Nick (David Giuntoli) and Hank (Russell Hornsby) investigate a crime scene in the middle of a bizarre love triangle involved a flatworm like wesen called huntha lami muuaji. Captain Renard (Sasha Roiz) seeks Monroe (Silas Weir Mitchell) and Rosalee's (Bree Turner) help to stop phantom bleeding when he was shot by Weston Steward. Adalind (Claire Coffee) asks for a favor that could change the course of Juliette's (Bitsie Tulloch) relationship with Nick. Juliette faces a tough decision about her future with Nick.

==Reception==
===Viewers===
The episode was viewed by 4.93 million people, earning a 1.0/4 in the 18-49 rating demographics on the Nielson ratings scale, ranking second on its timeslot and sixth for the night in the 18-49 demographics, behind Dateline NBC, 20/20, Shark Tank, Dateline NBC, and an NCAA game. This was a 3% increase in viewership from the previous episode, which was watched by 4.78 million viewers with a 1.1/4. This means that 1.0 percent of all households with televisions watched the episode, while 4 percent of all households watching television at that time watched it.

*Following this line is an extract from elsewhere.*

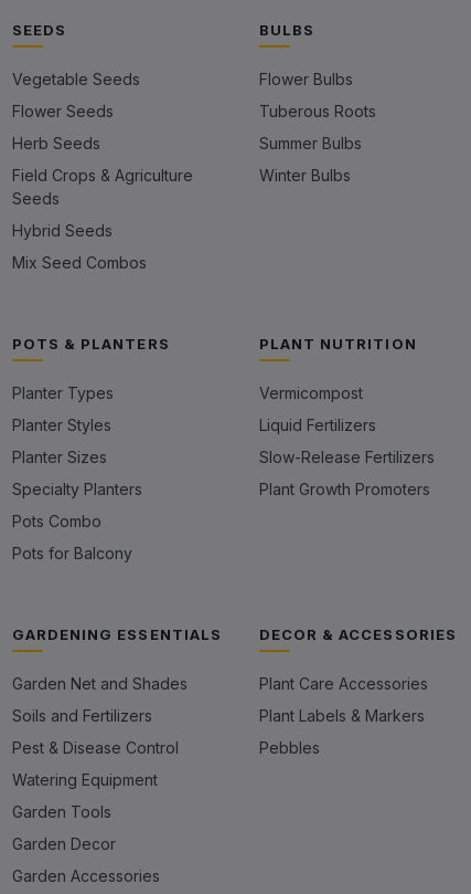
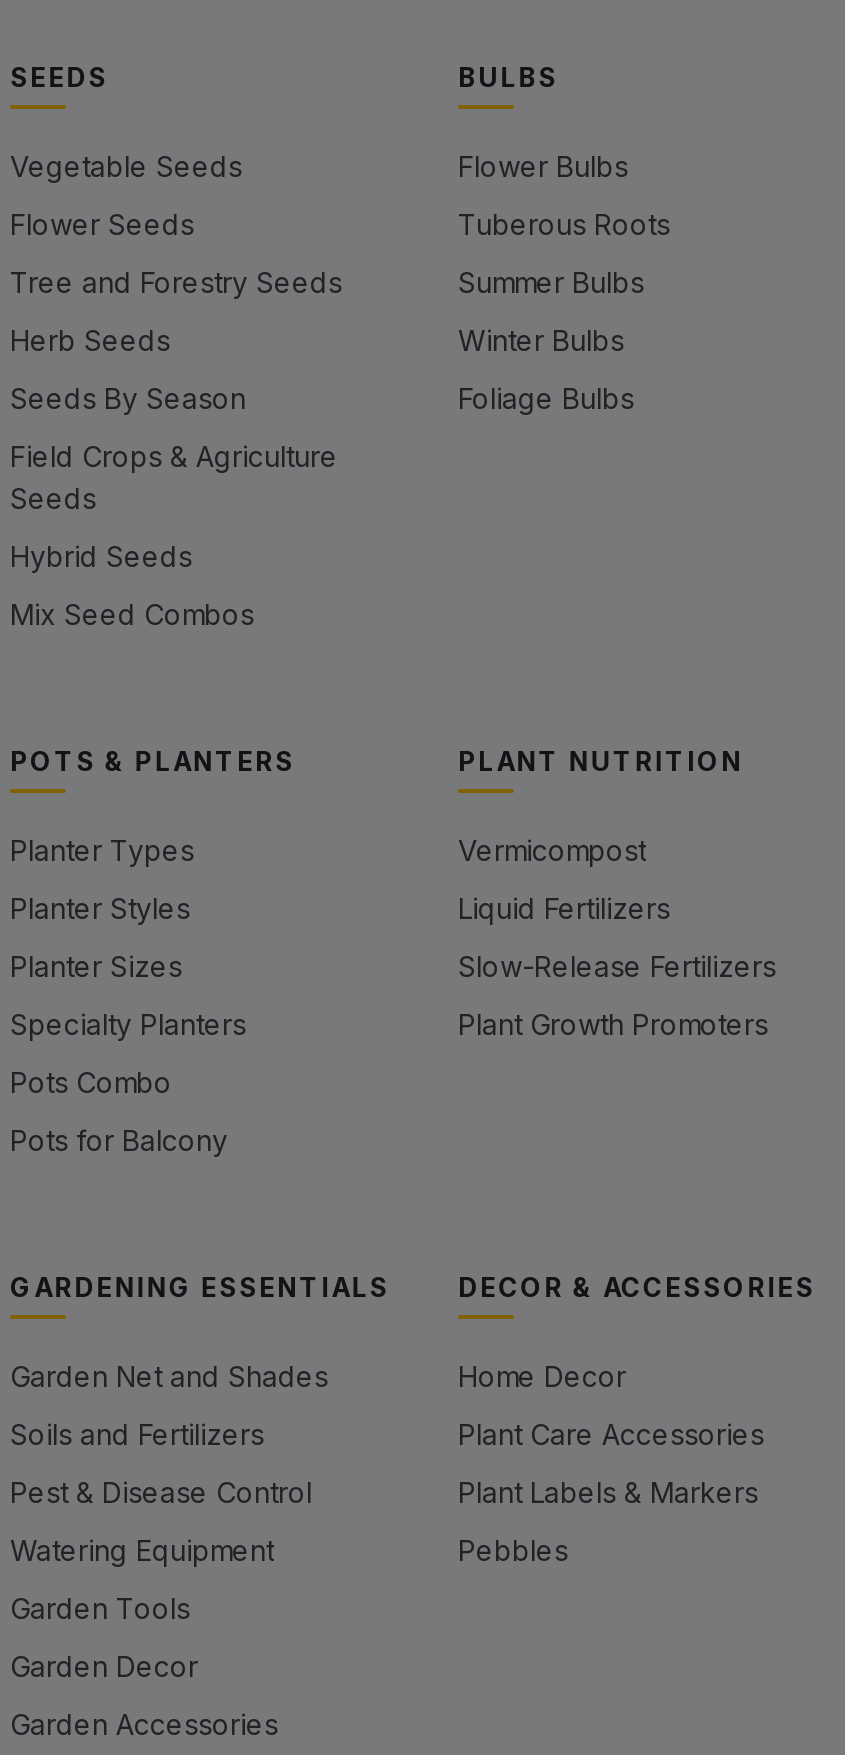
none -> [10,265,342,299] Tree and Forestry Seeds
none -> [10,381,246,415] Seeds By Season
none -> [458,381,634,415] Foliage Bulbs
moved [259,674,428,757] -> [458,1417,764,1567]: Plant Care Accessories | Plant Labels & Markers | Pebbles
none -> [458,1359,626,1393] Home Decor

With DVR factoring in, the episode was watched by 7.33 million viewers and had a 1.9 ratings share in the 18-49 demographics.

===Critical reviews===
"Double Date" received positive reviews. Les Chappell from The A.V. Club gave the episode a "B" rating and wrote, "Unfortunately, while 'Double Date' has some interesting ideas in the nature of the Hunta Lami Muuaji it takes a disappointing solution to the problem. While in other circumstances Nick might try to find some middle ground, here his approach is blunt force by way of a crossbow, loading Linus/Stacy up with enough testosterone to keep the latter repressed so the former can be convicted of the crime. It's a problematic point (or an 'ethically ambiguous, morally grey area-type situation' as Monroe puts it) but the ethics of the argument are almost entirely glossed over. Despite the excellent framing of the church stand-off and the clear sense of loss on Linus's face when he's unable to reconnect, everything is tied off too neatly and without enough acknowledgement of how they're essentially killing Stacy off. True, the fact that they're both willing participants in the crime makes Nick's actions justified, but there's a whole level of ramifications here that Grimm doesn't have either the time or interest to explore."

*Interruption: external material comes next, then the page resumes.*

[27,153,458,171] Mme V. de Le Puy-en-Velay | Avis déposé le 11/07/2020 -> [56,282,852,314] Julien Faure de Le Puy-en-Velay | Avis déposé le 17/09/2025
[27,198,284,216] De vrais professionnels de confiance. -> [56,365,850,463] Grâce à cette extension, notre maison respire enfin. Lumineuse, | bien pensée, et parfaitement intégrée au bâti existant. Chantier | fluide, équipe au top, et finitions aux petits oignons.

Kathleen Wiedel from TV Fanatic, gave a 4 star rating out of 5, stating: "Well, that's the worst case of dissociative identity disorder I've ever seen. In Grimm Season 4 Episode 15, an unusual sort of Wesen actually had three forms: a male human, a female human, and its intermediate flatworm form."

MaryAnn Sleasman from TV.com, wrote, "While 'Double Date' disappointed in some big ways, just like with so many other Grimm episodes, the questions and considerations raised by its flaws managed to elevate the hour just a little bit higher than it would otherwise rank. Grimm is more of a thinking show than initially meets the eye—and that's part of what keeps us coming back every week."

Christine Horton of Den of Geek wrote, "This was Adalind's hilarious – yet accurate – response to the news to finding herself pregnant again, and was the unquestionably the line of the show."